> THE PROBLEM
Once every line containing "Negahban" has been counted, report the total for the data and nothing else.

-------------------------

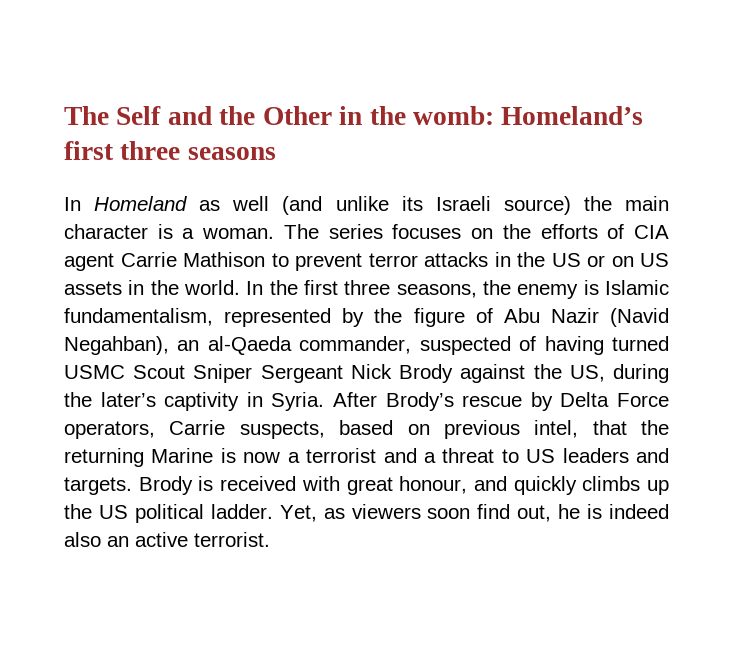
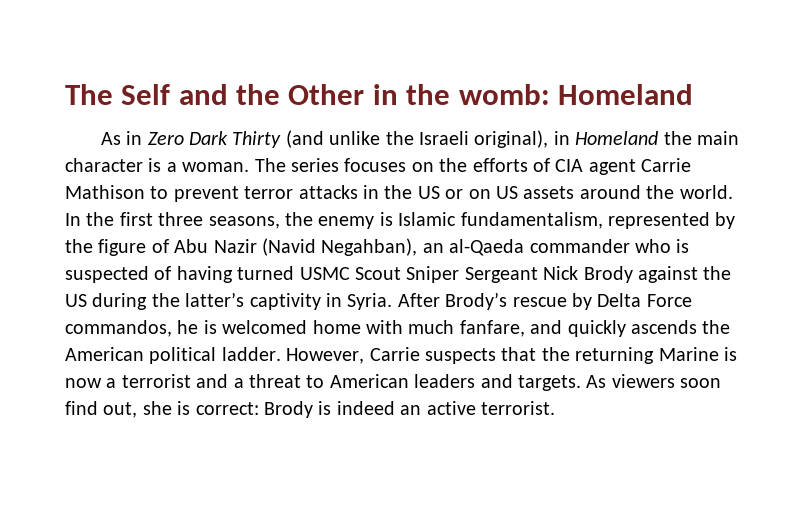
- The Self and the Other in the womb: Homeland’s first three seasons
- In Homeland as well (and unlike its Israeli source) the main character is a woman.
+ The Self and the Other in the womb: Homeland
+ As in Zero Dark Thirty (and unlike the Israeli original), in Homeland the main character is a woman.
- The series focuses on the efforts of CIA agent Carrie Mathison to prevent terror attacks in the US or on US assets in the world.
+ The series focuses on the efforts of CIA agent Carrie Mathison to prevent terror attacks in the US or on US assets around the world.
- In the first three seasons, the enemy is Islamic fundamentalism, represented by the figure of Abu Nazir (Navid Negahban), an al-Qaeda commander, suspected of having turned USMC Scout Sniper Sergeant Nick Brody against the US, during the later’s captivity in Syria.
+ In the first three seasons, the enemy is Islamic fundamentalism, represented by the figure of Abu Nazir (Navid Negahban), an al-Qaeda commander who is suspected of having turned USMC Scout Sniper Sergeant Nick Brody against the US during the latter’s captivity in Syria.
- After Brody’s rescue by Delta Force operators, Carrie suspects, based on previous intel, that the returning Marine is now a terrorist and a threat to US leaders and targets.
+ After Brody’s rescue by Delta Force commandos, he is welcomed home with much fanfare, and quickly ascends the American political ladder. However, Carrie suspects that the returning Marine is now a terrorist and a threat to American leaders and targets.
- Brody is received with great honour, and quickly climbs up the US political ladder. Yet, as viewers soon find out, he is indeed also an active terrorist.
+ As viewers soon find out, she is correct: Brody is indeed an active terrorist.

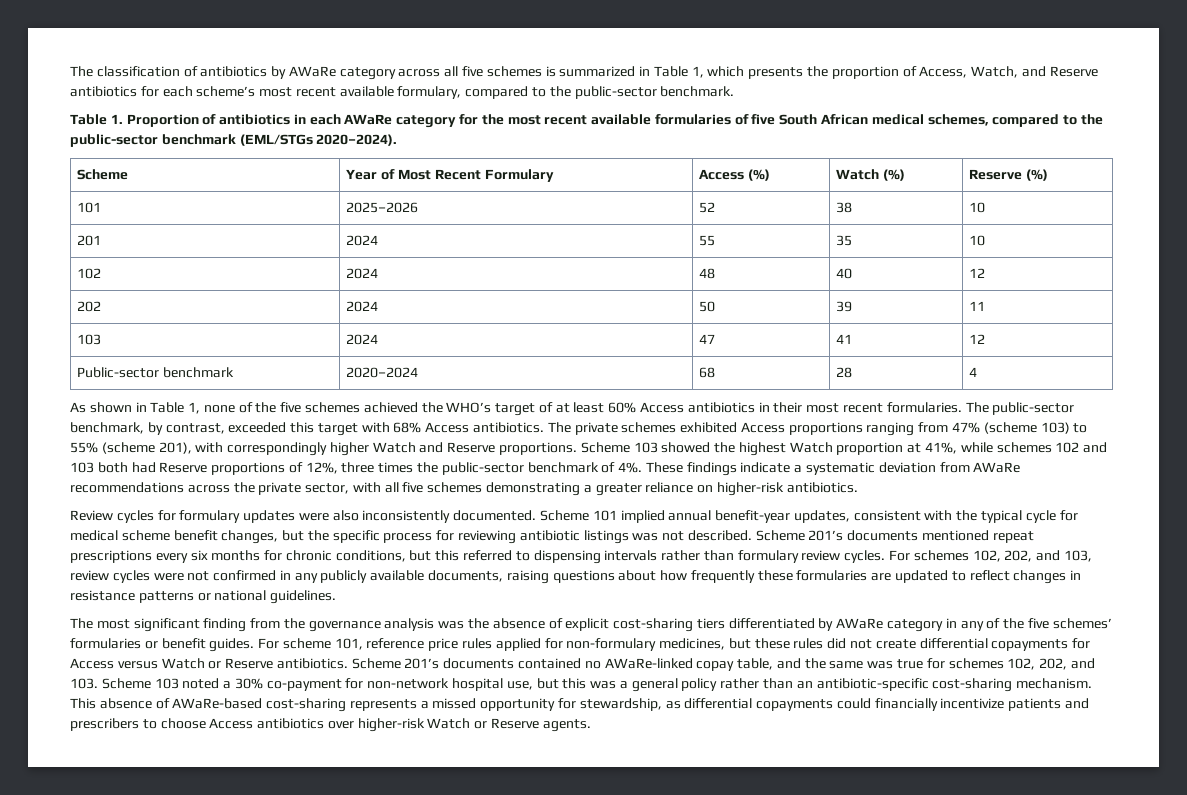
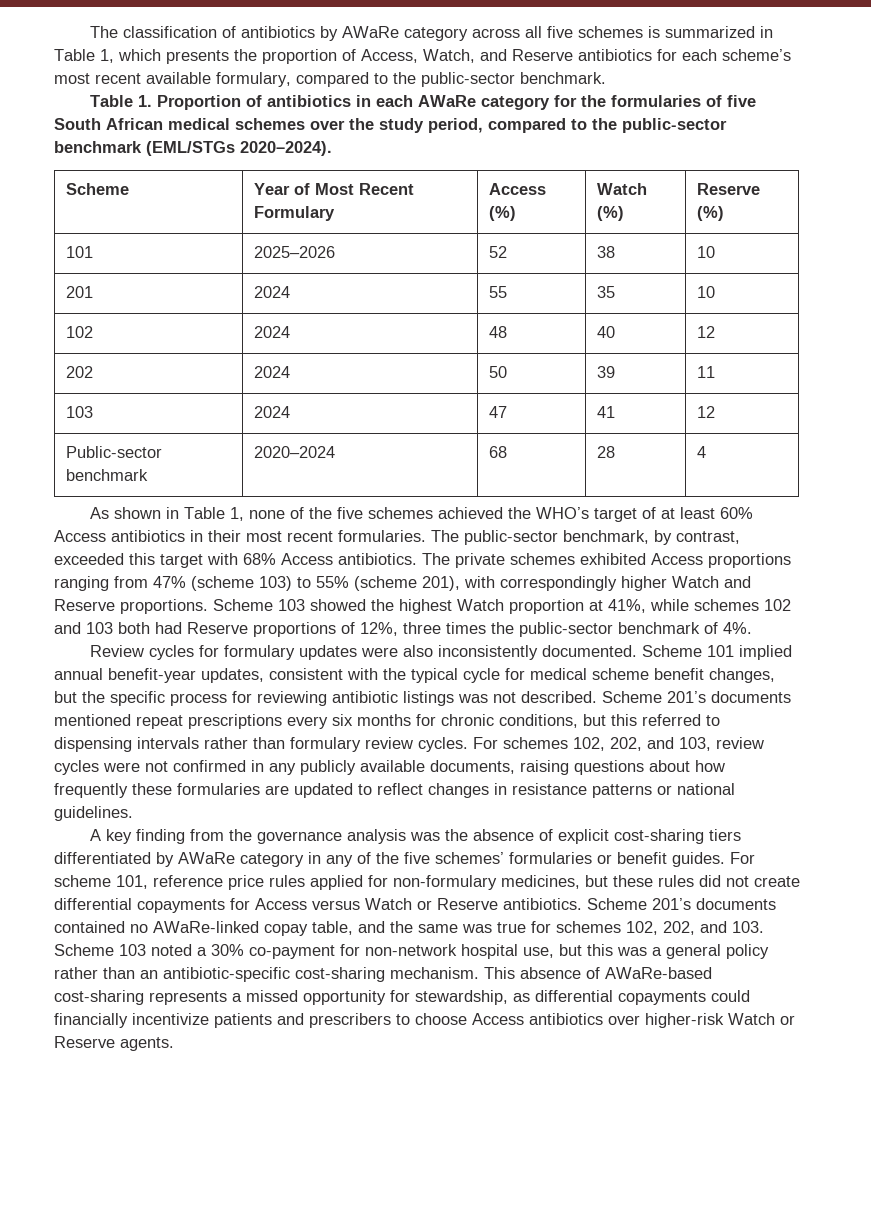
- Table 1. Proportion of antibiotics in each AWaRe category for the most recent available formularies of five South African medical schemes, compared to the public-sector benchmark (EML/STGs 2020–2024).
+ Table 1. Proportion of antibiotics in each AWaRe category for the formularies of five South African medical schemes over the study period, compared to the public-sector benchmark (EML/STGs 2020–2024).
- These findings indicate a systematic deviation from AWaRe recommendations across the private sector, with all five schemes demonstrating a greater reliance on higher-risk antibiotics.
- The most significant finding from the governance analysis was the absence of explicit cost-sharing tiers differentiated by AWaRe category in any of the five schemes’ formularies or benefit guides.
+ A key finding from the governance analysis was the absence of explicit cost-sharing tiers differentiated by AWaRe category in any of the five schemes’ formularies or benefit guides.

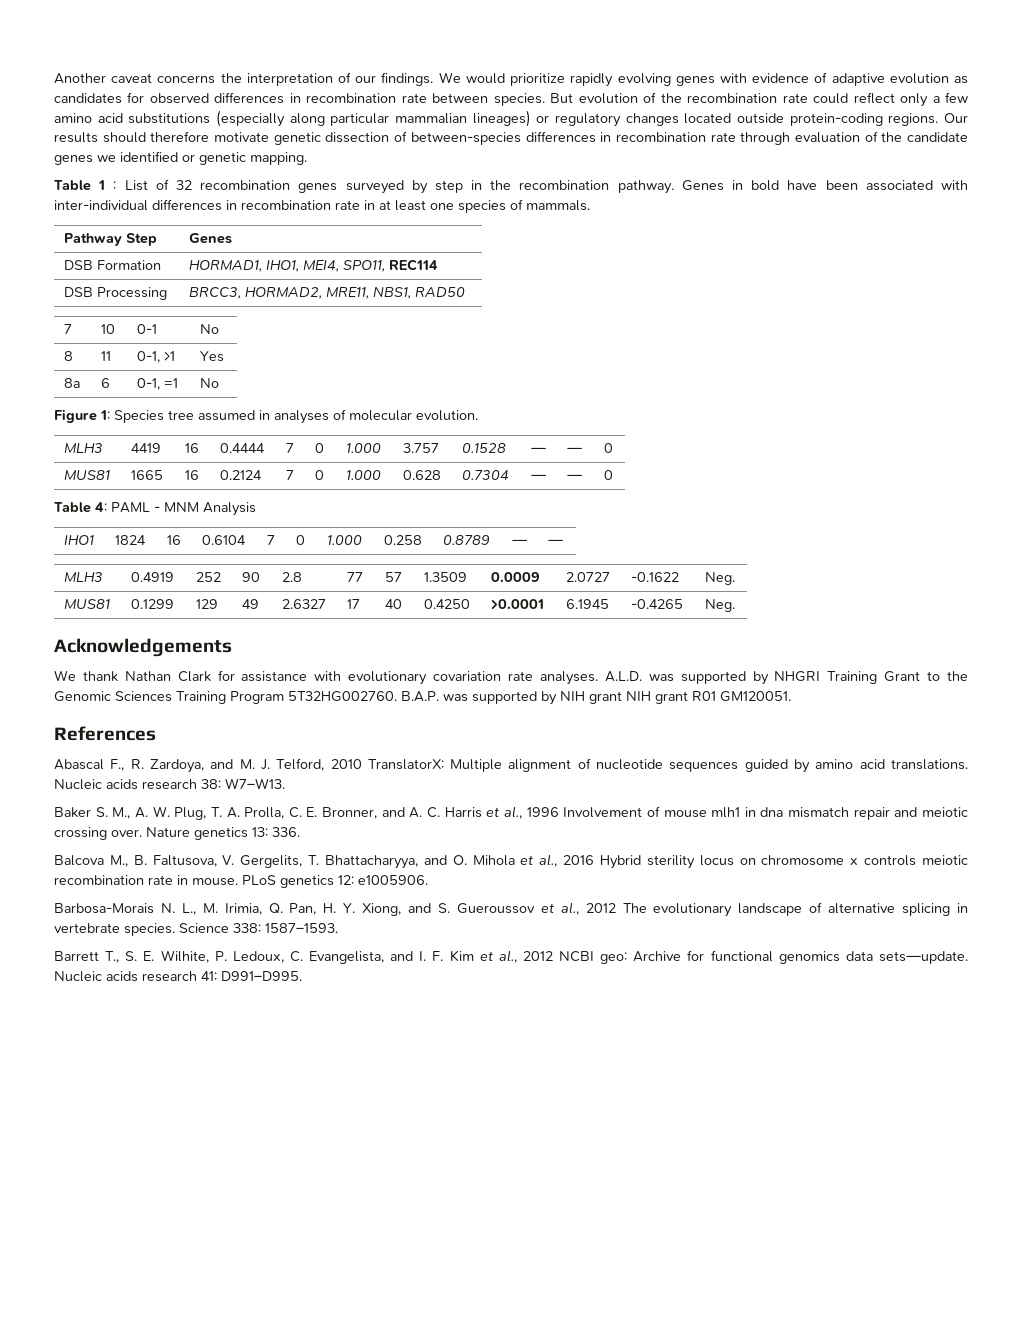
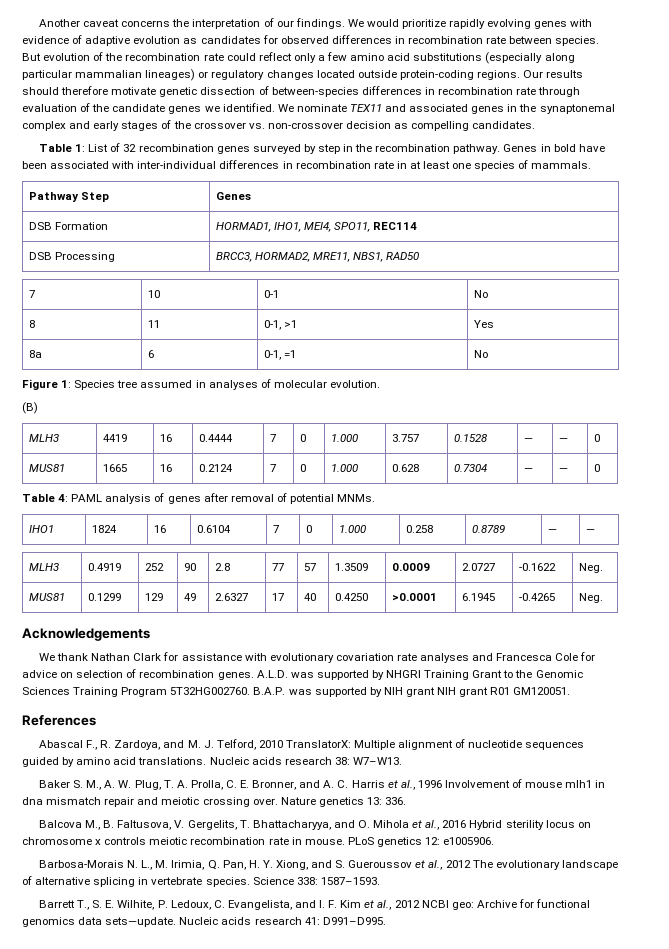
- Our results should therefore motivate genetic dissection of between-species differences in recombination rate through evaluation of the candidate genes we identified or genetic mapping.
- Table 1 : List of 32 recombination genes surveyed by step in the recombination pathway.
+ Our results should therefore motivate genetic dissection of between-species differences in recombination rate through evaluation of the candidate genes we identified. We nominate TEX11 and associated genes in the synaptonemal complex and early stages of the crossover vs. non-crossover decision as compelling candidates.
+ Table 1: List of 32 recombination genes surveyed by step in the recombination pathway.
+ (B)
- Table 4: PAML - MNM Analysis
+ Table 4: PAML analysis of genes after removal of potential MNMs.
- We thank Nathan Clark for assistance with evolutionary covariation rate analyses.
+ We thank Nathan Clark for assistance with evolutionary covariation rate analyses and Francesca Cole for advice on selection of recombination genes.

-------------------------

> SOLUTION TO THIS TASK
2